● Task item: Set down each entry exactly as given; pictures should not appear in the copy.

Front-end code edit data
+---+

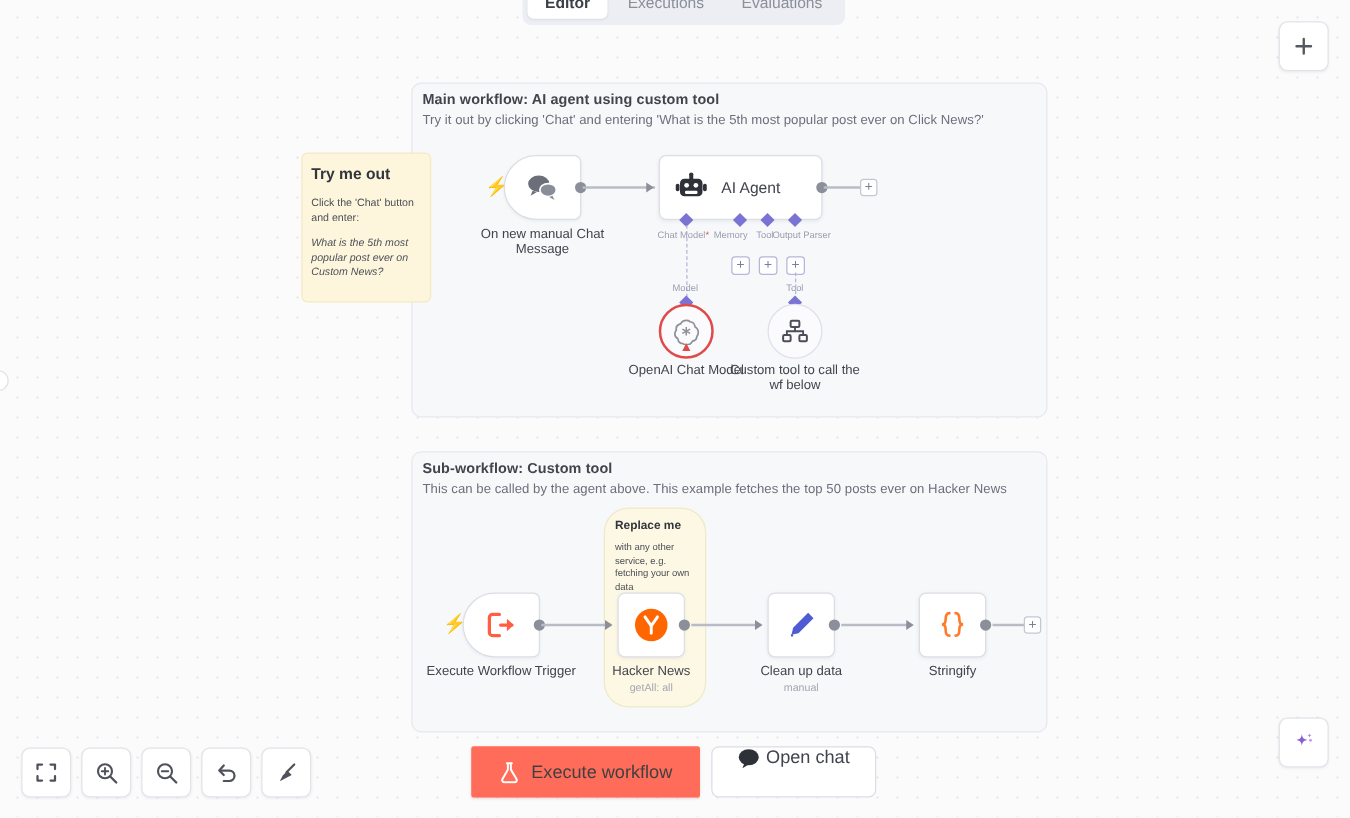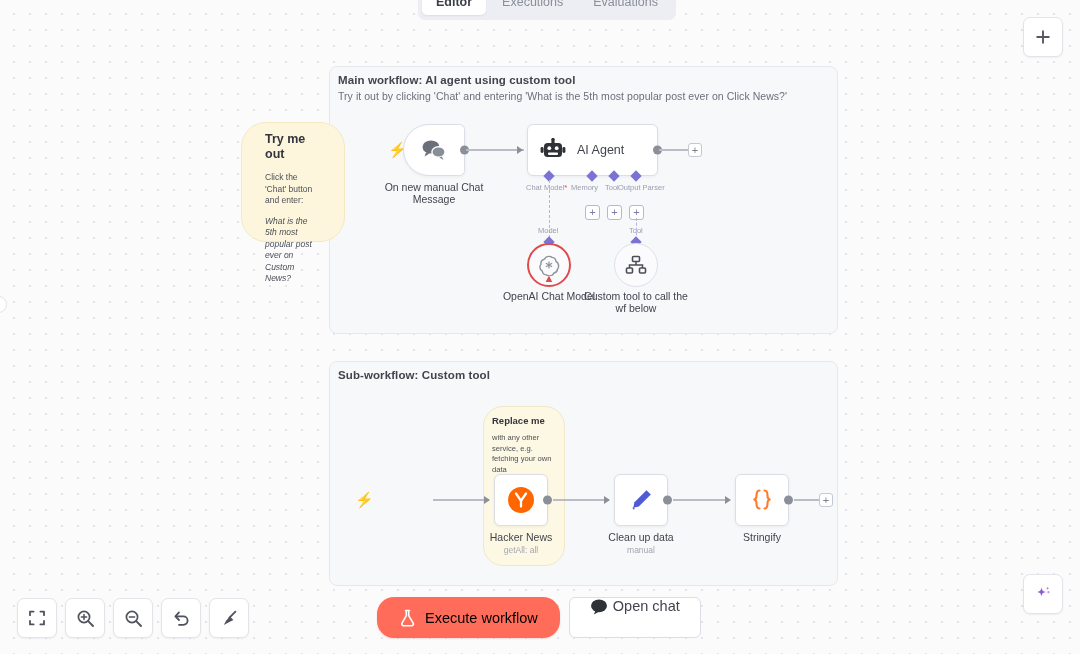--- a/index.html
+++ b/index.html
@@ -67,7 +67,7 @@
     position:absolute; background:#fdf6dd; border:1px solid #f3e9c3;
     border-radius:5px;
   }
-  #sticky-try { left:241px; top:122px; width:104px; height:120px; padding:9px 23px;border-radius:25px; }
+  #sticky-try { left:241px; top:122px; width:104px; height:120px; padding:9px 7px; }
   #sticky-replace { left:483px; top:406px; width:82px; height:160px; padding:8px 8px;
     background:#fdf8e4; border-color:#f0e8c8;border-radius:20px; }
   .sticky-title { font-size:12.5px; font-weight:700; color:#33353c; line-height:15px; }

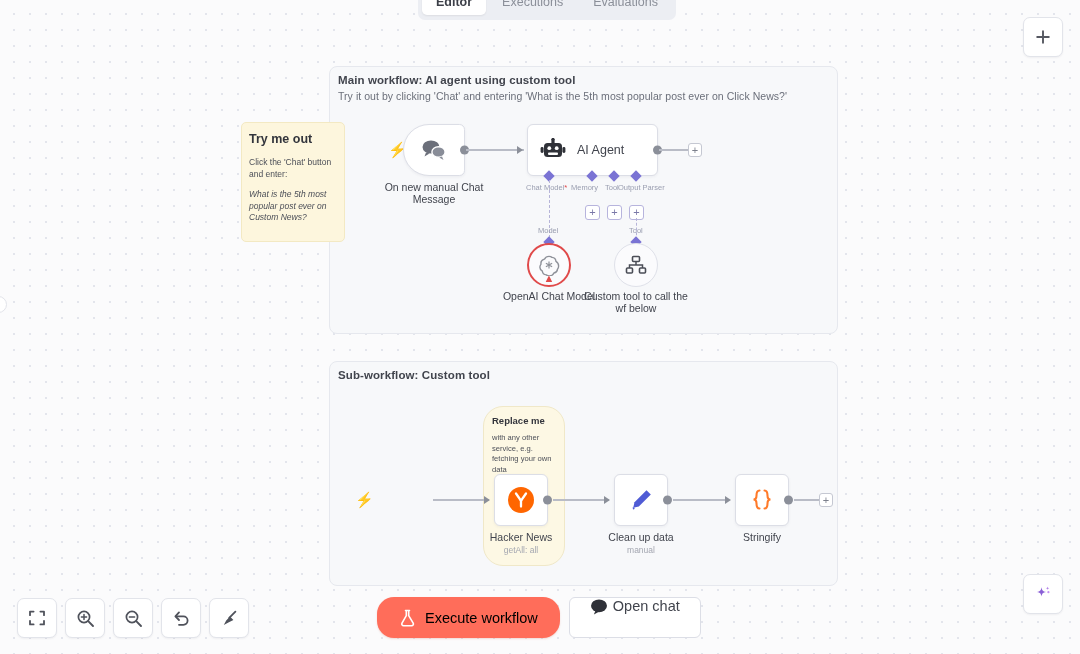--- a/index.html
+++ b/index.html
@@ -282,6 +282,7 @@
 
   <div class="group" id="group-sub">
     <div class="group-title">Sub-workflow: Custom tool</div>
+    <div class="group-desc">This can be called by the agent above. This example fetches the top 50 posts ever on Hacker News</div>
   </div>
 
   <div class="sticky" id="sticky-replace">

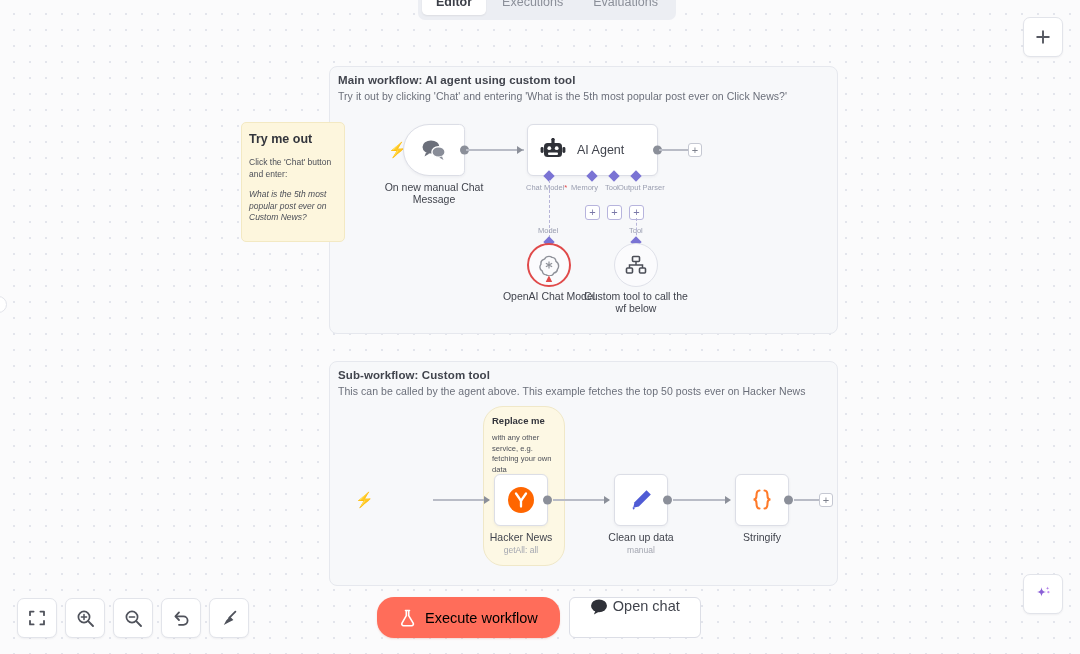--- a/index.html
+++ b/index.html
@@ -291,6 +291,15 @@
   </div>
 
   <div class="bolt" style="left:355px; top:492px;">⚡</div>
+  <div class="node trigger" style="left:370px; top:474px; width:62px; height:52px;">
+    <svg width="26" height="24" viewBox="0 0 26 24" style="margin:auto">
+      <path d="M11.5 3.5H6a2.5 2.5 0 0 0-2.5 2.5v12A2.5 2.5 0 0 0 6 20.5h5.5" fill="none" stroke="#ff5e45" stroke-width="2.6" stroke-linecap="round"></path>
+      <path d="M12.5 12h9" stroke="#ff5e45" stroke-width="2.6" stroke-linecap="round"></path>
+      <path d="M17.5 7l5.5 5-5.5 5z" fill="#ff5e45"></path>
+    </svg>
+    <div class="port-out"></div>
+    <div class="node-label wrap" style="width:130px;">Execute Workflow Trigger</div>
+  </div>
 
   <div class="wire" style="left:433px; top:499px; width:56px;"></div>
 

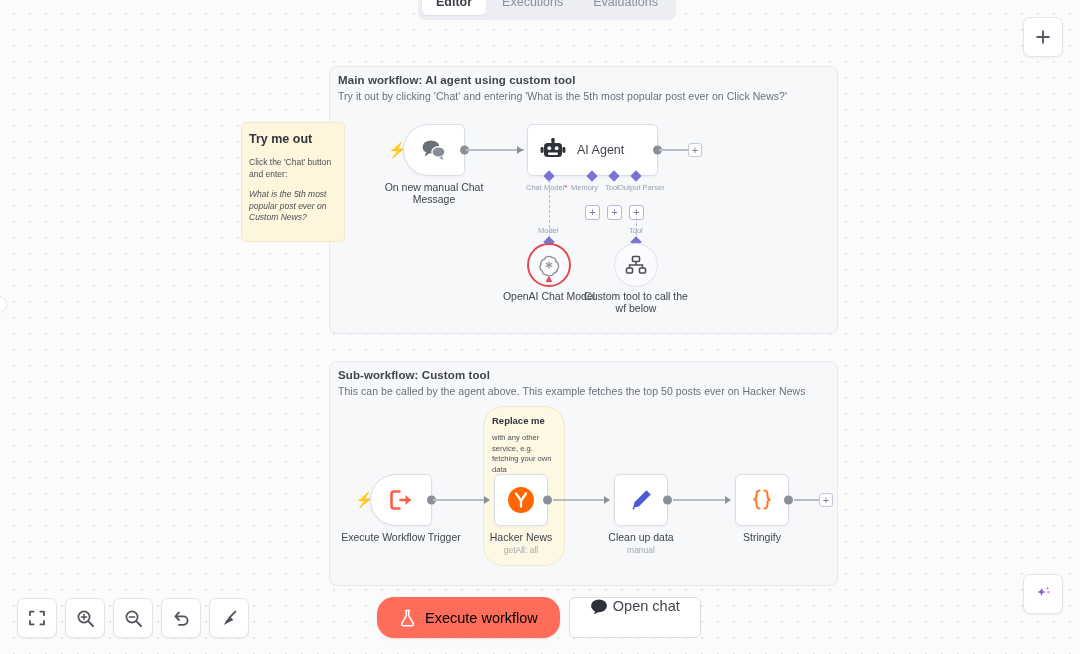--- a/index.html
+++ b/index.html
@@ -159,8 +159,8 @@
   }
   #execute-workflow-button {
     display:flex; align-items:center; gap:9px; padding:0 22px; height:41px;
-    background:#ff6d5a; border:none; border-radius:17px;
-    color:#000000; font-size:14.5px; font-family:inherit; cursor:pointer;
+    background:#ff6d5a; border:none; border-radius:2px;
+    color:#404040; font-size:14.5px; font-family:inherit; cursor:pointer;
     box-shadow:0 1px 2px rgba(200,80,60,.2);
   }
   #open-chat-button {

+---+

● Response:
--- a/index.html
+++ b/index.html
@@ -67,7 +67,7 @@
     position:absolute; background:#fdf6dd; border:1px solid #f3e9c3;
     border-radius:5px;
   }
-  #sticky-try { left:241px; top:122px; width:104px; height:120px; padding:9px 23px;border-radius:25px; }
+  #sticky-try { left:241px; top:122px; width:104px; height:120px; padding:9px 7px; }
   #sticky-replace { left:483px; top:406px; width:82px; height:160px; padding:8px 8px;
     background:#fdf8e4; border-color:#f0e8c8;border-radius:20px; }
   .sticky-title { font-size:12.5px; font-weight:700; color:#33353c; line-height:15px; }

--- a/index.html
+++ b/index.html
@@ -282,6 +282,7 @@
 
   <div class="group" id="group-sub">
     <div class="group-title">Sub-workflow: Custom tool</div>
+    <div class="group-desc">This can be called by the agent above. This example fetches the top 50 posts ever on Hacker News</div>
   </div>
 
   <div class="sticky" id="sticky-replace">

--- a/index.html
+++ b/index.html
@@ -291,6 +291,15 @@
   </div>
 
   <div class="bolt" style="left:355px; top:492px;">⚡</div>
+  <div class="node trigger" style="left:370px; top:474px; width:62px; height:52px;">
+    <svg width="26" height="24" viewBox="0 0 26 24" style="margin:auto">
+      <path d="M11.5 3.5H6a2.5 2.5 0 0 0-2.5 2.5v12A2.5 2.5 0 0 0 6 20.5h5.5" fill="none" stroke="#ff5e45" stroke-width="2.6" stroke-linecap="round"></path>
+      <path d="M12.5 12h9" stroke="#ff5e45" stroke-width="2.6" stroke-linecap="round"></path>
+      <path d="M17.5 7l5.5 5-5.5 5z" fill="#ff5e45"></path>
+    </svg>
+    <div class="port-out"></div>
+    <div class="node-label wrap" style="width:130px;">Execute Workflow Trigger</div>
+  </div>
 
   <div class="wire" style="left:433px; top:499px; width:56px;"></div>
 

--- a/index.html
+++ b/index.html
@@ -159,8 +159,8 @@
   }
   #execute-workflow-button {
     display:flex; align-items:center; gap:9px; padding:0 22px; height:41px;
-    background:#ff6d5a; border:none; border-radius:17px;
-    color:#000000; font-size:14.5px; font-family:inherit; cursor:pointer;
+    background:#ff6d5a; border:none; border-radius:2px;
+    color:#404040; font-size:14.5px; font-family:inherit; cursor:pointer;
     box-shadow:0 1px 2px rgba(200,80,60,.2);
   }
   #open-chat-button {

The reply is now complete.